Exercise
Take the records below and print them verbatim up to and including the line that carries "[149,684,212,701] 858 jours".

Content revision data
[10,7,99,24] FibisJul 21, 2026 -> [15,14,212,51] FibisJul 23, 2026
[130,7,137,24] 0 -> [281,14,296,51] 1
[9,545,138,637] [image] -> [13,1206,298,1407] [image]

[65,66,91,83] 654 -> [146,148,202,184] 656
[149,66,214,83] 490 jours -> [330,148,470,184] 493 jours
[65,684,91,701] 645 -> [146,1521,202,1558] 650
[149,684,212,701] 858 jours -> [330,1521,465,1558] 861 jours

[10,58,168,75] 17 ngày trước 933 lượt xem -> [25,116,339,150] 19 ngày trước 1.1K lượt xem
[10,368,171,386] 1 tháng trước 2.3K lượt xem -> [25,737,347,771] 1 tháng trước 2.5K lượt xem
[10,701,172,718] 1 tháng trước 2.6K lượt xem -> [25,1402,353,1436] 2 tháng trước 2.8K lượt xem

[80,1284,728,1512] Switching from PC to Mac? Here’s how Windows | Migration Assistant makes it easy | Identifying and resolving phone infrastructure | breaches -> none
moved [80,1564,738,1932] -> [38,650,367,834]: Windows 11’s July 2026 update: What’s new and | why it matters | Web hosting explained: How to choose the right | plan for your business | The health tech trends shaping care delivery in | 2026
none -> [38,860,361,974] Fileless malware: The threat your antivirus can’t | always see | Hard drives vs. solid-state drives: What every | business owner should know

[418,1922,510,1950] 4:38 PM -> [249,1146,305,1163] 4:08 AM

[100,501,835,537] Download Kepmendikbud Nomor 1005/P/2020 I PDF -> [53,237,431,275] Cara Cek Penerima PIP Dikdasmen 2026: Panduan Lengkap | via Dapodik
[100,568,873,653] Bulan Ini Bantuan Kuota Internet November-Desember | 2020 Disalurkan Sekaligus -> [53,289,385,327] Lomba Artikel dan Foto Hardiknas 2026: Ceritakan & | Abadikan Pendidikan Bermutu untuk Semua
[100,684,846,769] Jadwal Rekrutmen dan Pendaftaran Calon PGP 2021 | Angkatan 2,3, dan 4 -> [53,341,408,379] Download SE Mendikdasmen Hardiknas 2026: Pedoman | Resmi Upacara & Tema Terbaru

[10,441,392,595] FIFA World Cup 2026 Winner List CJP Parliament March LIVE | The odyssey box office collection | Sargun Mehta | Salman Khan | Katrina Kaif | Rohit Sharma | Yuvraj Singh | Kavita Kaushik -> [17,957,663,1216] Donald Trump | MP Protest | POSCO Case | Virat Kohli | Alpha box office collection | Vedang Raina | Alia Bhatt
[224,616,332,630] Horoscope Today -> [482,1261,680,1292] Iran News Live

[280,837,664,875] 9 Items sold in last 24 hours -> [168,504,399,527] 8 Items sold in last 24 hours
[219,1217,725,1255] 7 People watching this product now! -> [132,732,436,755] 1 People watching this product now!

Answer to this problem
[10,7,99,24] FibisJul 21, 2026 -> [15,14,212,51] FibisJul 23, 2026
[130,7,137,24] 0 -> [281,14,296,51] 1
[9,545,138,637] [image] -> [13,1206,298,1407] [image]

[65,66,91,83] 654 -> [146,148,202,184] 656
[149,66,214,83] 490 jours -> [330,148,470,184] 493 jours
[65,684,91,701] 645 -> [146,1521,202,1558] 650
[149,684,212,701] 858 jours -> [330,1521,465,1558] 861 jours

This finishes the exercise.